── Records

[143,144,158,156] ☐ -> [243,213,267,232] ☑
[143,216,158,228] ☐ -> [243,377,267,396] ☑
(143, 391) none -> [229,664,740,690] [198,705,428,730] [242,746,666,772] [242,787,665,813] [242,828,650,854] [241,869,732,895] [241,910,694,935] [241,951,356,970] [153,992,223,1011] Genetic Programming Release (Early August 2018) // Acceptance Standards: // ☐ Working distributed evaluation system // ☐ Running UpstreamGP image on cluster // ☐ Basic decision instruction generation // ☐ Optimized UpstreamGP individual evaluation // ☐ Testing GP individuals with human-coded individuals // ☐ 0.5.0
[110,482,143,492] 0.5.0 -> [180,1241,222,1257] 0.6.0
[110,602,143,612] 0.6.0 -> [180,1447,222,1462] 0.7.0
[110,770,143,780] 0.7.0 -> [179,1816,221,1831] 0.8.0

────
── Records

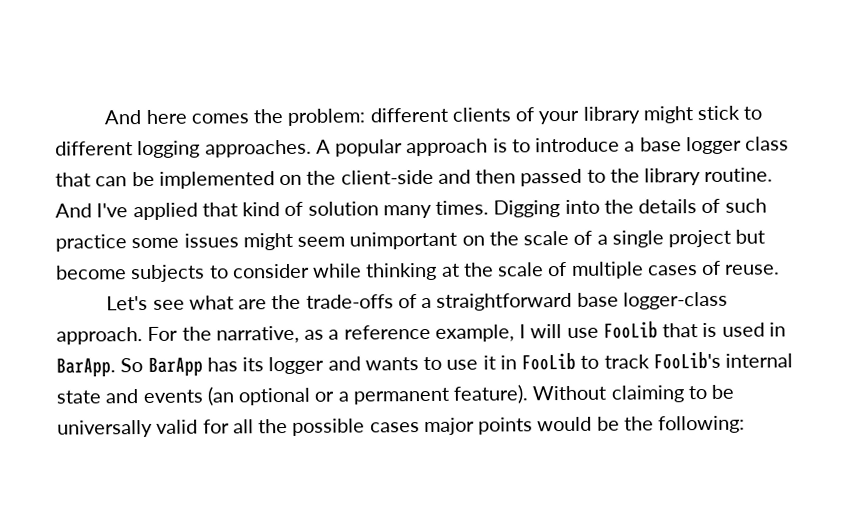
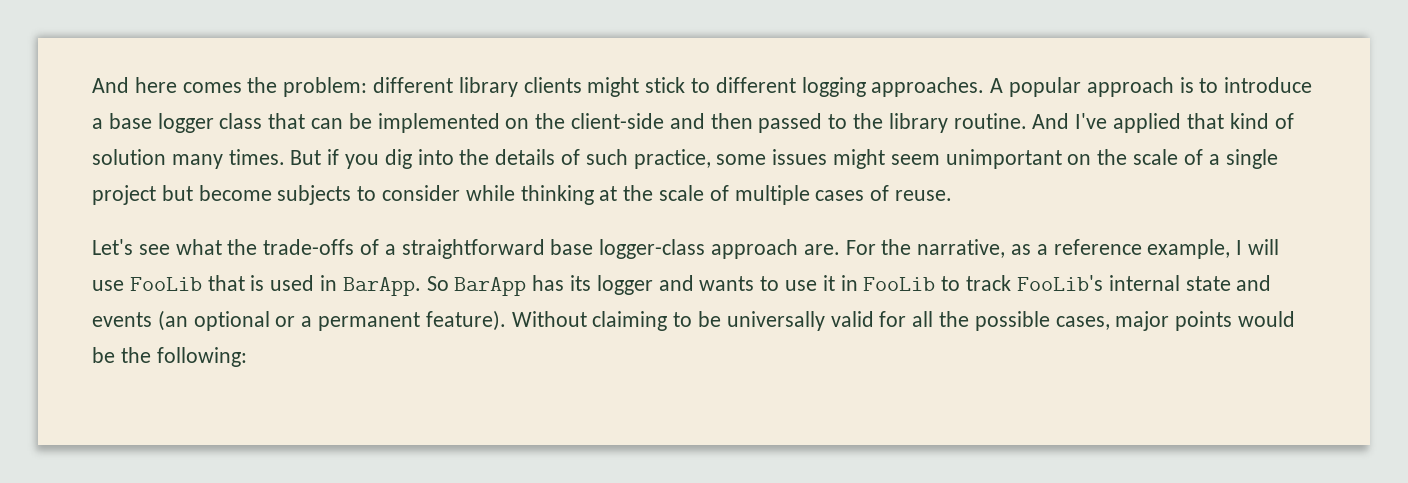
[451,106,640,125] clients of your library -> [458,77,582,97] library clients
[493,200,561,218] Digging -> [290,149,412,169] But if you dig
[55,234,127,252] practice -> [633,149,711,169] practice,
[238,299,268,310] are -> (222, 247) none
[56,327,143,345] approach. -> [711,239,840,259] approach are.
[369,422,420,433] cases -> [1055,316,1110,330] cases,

────

*Your assignment*: In the entries above, find each line containing the string "none" and copy it.

*Output below*:
(143, 391) none -> [229,664,740,690] [198,705,428,730] [242,746,666,772] [242,787,665,813] [242,828,650,854] [241,869,732,895] [241,910,694,935] [241,951,356,970] [153,992,223,1011] Genetic Programming Release (Early August 2018) // Acceptance Standards: // ☐ Working distributed evaluation system // ☐ Running UpstreamGP image on cluster // ☐ Basic decision instruction generation // ☐ Optimized UpstreamGP individual evaluation // ☐ Testing GP individuals with human-coded individuals // ☐ 0.5.0
[238,299,268,310] are -> (222, 247) none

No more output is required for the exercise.